Specific mg/kg dose must be used for patients with low body weights. ■ Reduced dose may be indicated in impaired hepatic or renal function. ■ Dose selection should be cautious in the elderly. Reduced doses may be indicated based on potential for decreased organ function and concomitant disease or drug therapy. ■ See Drug/Lab Interactions.
Available as a solution in 25- or 50-mg vials (5 mg/mL), as a powder with supplied diluent (Lyo-ject syringe 25 mg [5 mg/mL]), and in a piggyback monovial containing 100 mg (with transfer needle set to facilitate preparation of an infusion). Dilute according to the following charts.

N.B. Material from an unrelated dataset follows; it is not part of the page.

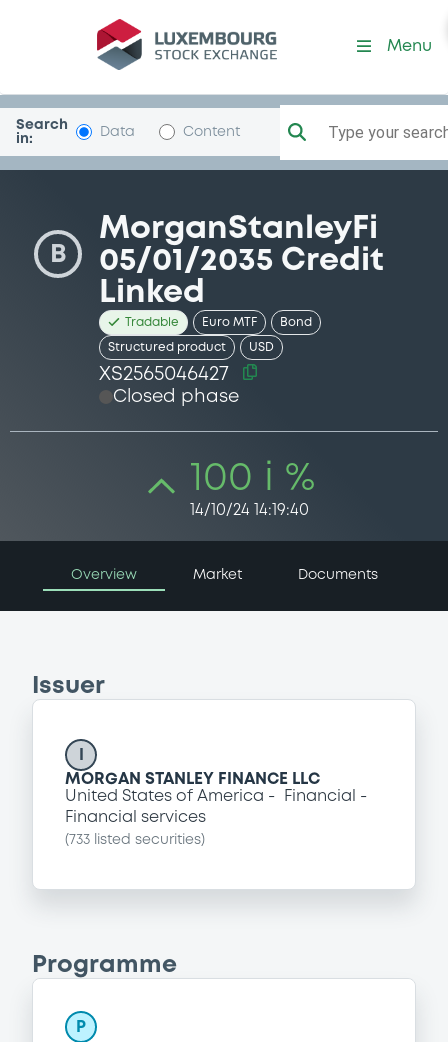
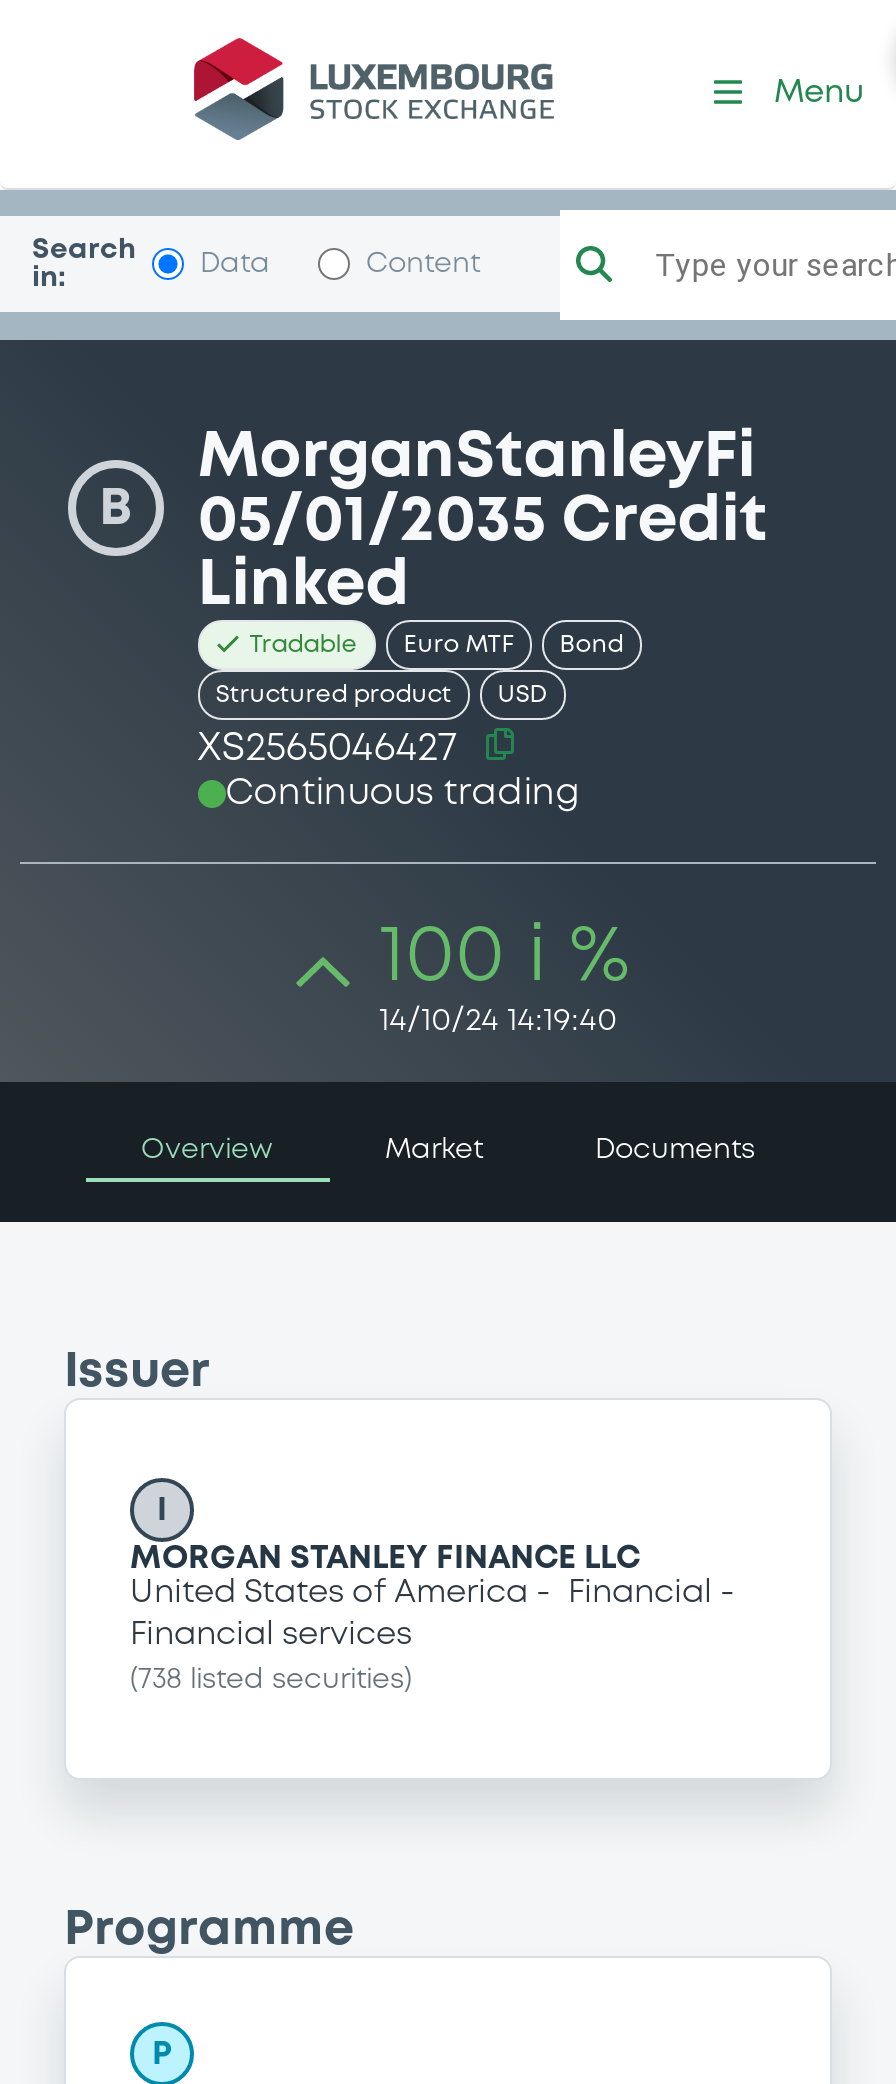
- Closed phase
+ Continuous trading

- (733 listed securities)
+ (738 listed securities)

|Cardizem Injectable or Cardizem Lyo-Ject Syringe|
|Diluent Volume||Quantity of Cardizem (Diltiazem) Injection||Final Concentration||Administration|
|100 mL||125 mg (25 mL)||1 mg/mL||5 mg/hr |
|5 mL/hr |
|250 mL||250 mg (50 mL)||0.83 mg/mL||5 mg/hr |
|6 mL/hr |
|500 mL||250 mg (50 mL)||0.45 mg/mL||5 mg/hr |
|11 mL/hr |
|100 mL||100 mg (1 monovial)||1 mg/mL||5 mg/hr |
|5 mL/hr |
|250 mL||200 mg (2 monovials)||0.8 mg/mL||5 mg/hr |
|6.25 mL/hr |
|500 mL||200 mg (2 monovials)||0.4 mg/mL||5 mg/hr |
|12.5 mL/hr |
May be given undiluted through Y-tube or three-way stopcock of tubing containing NS, D5W, or D5/1/2NS.
May be further diluted for infusion in any of the above solutions.
No data available from manufacturer.
Vials may be stored at room temperature for up to 1 month, then discarded. Refrigeration before and after dilution preferred. Use within 24 hours of dilution. Discard unused medication and/or solution. Do not freeze.
Compatibility (underline indicates conflicting compatibility information)
Consider any drug NOT listed as compatible to be INCOMPATIBLE until consulting a pharmacist; specific conditions may apply.
Manufacturer recommends that all formulations not be mixed with any other drugs in the same container and, if possible, that they not be co-infused in the same IV line.
Cardizem Lyo-Ject Syringe is listed by the manufacturer as incompatible at the Y-site with acetazolamide (Diamox), acyclovir (Zovirax), aminophylline, ampicillin, ampicillin/sulbactam (Unasyn), diazepam (Valium), furosemide (Lasix), hydrocortisone sodium succinate (Solu-Cortef), methylprednisolone (Solu-Medrol), mezlocillin (Mezlin), nafcillin (Nallpen), phenytoin (Dilantin), rifampin (Rifadin), sodium bicarbonate. Cardizem is listed as incompatible with all of the above and insulin (regular).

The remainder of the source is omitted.